Le libéral David Clarinval, ministre des Classes moyennes, des Indépendants et des PME, a, lui, proposé que l’indexation automatique soit conservée mais défiscalisée pour donner de l’air aux employeurs.

Avec l’inflation galopante, à 9,94% en août, un plus haut depuis mars 1976, l’inquiétude grandit parmi les employeurs à l’approche de l’indexation automatique des salaires, qui interviendra notamment en janvier pour la CP200, qui compte près de 60.000 entreprises et 500.000 employés.

L’indexation devrait être supérieure à 10% au 1er janvier, selon SD Worx. Avec des coûts de l’énergie et des matières premières qui ont explosé, plusieurs entreprises craignent de ne pouvoir s’acquitter des salaires une fois indexés. Une inquiétude que M. Dermagne a dit « partager » et « comprendre » mais pour lui, il faut « être fier de notre indexation automatique, qui protège les salaires de la population ». Augmenter les salaires permet à la population de disposer de suffisamment de moyens pour consommer et aide donc également les entreprises. Pour lui, l’indexation est « la conséquence d’une inflation importante » et c’est là-dessus qu’il faut lutter. « L’inflation est très forte à cause des prix de l’énergie qui explosent, c’est là qu’il faut agir », a jugé le ministre socialiste.

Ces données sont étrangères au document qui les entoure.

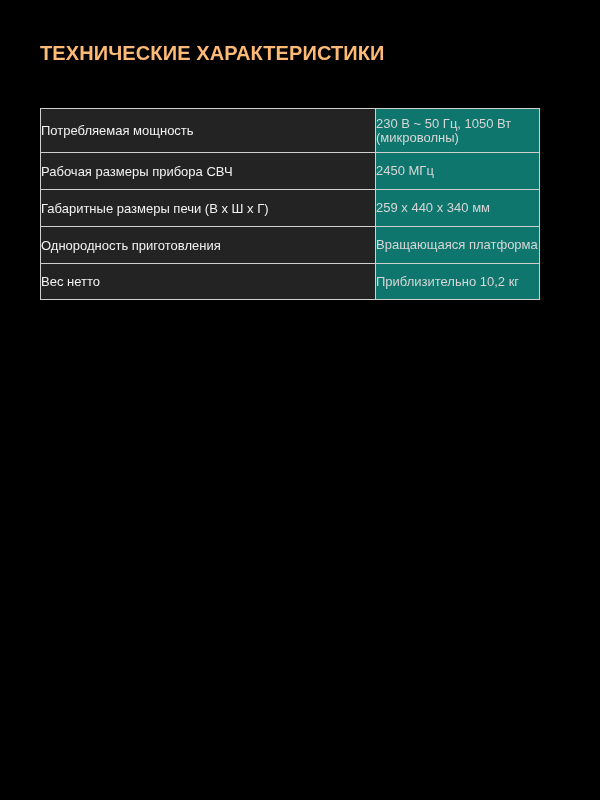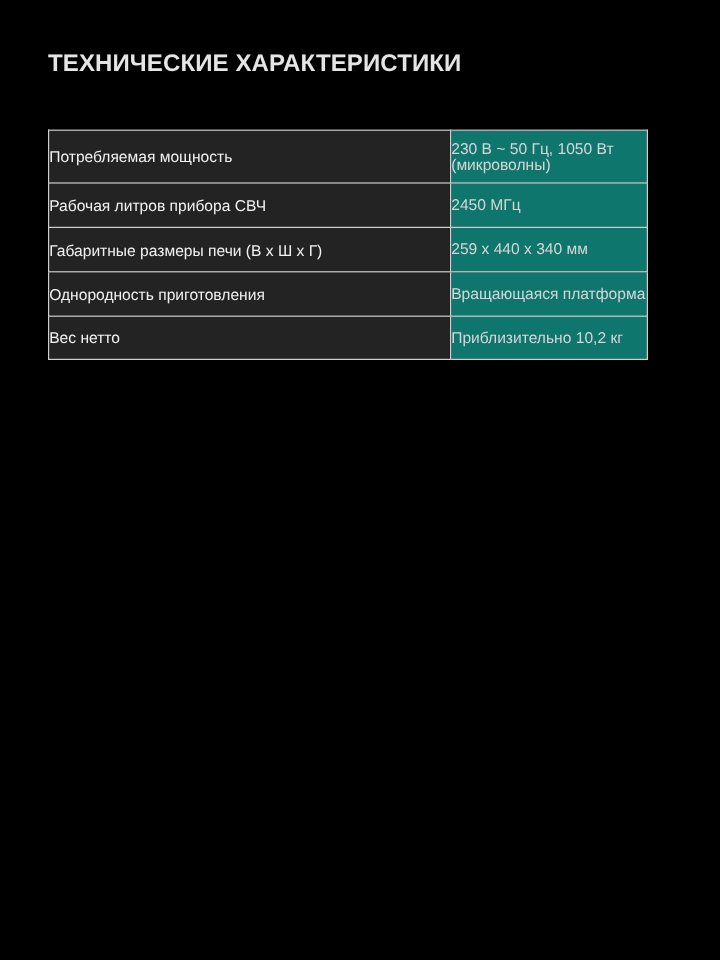--- a/index.html
+++ b/index.html
@@ -4,7 +4,7 @@
 <style>
   html, body { margin:0; padding:0; }
   body { width:600px; height:800px; background:#000; color:#fff; font-family:"Liberation Sans", sans-serif; position:relative; overflow:hidden; }
-  .title { position:absolute; left:40px; top:42px; font-size:20px; font-weight:bold; letter-spacing:0.1px; color:#e5e5e5; }
+  .title { position:absolute; left:40px; top:42px; font-size:20px; font-weight:bold; letter-spacing:0.1px; color:#fdba74; }
   table.specs { position:absolute; left:40px; top:108px; width:500px; border-collapse:collapse;border-radius:24px; }
   table.specs td { border:1.5px solid #cfcfcf; font-size:13px; vertical-align:middle; padding:0; }
   td.label { width:334px; background:#232323; color:#f2f2f2; padding-left:16px; }

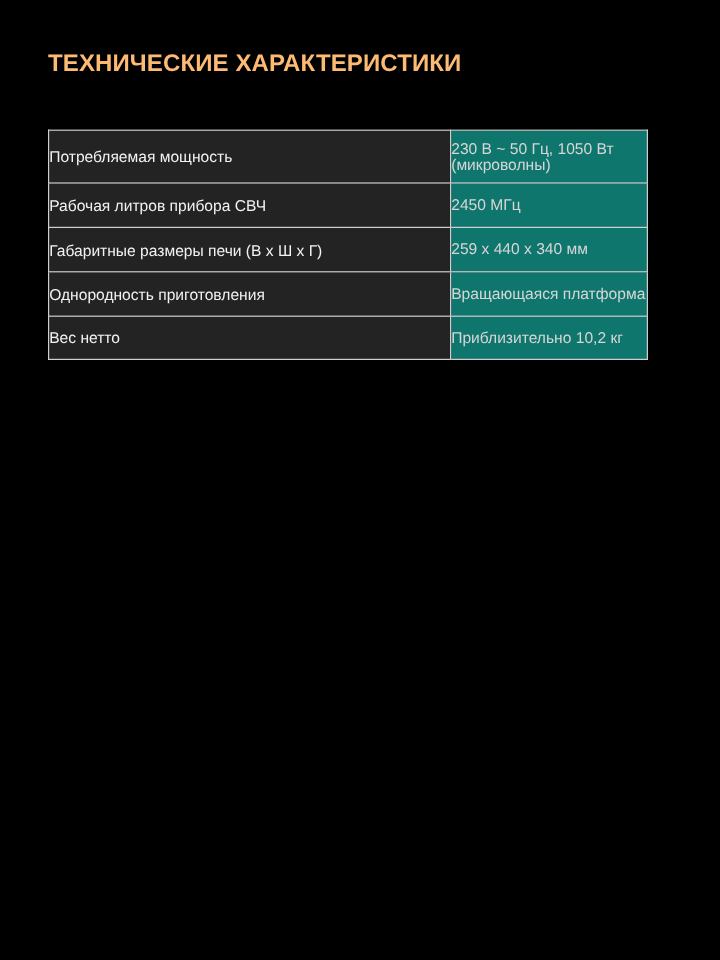--- a/index.html
+++ b/index.html
@@ -32,7 +32,7 @@
     </td>
   </tr>
   <tr class="r2">
-    <td class="label">Рабочая литров прибора СВЧ</td>
+    <td class="label">Рабочая размеры прибора СВЧ</td>
     <td class="value">2450 МГц</td>
   </tr>
   <tr class="r3">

Bloquer les prix de l’énergie

M. Dermagne a plaidé pour un blocage des prix de l’énergie et pour aller « chercher l’argent là où il est », soit sur les surprofits qu’auraient glané des entreprises profitant de la crise énergétique. Il considère que « toutes les entreprises ne souffrent pas et ne sont pas sorties du Covid fragilisées. (…) Toute une série d’entreprises n’ont pas besoin d’aide ». Pour lui, il faut tirer les leçons du Covid et « aider les entreprises qui en ont réellement besoin, et pas aider un peu tout le monde ». Le ministre David Clarinval a, lui, proposé au nom de son parti, le MR, de conserver une indexation automatique pour les salariés, permettant une augmentation nette de leurs salaires, mais de la défiscaliser.

« On ne percevrait pas les cotisations sociales prises sur l’indexation. Cela réduirait de moitié l’impact sur l’employeur », a-t-il vanté. « Cela permettrait de garder une certaine compétitivité des entreprises par rapport aux pays voisins, qui ne pratiquent pas d’indexation automatique, et de sauver des emplois. Des entreprises risquent de devoir licencier ou de ne pas engager à cause de l’indexation ». Pour lui, sa proposition « permet les avantages du système sans les inconvénients ».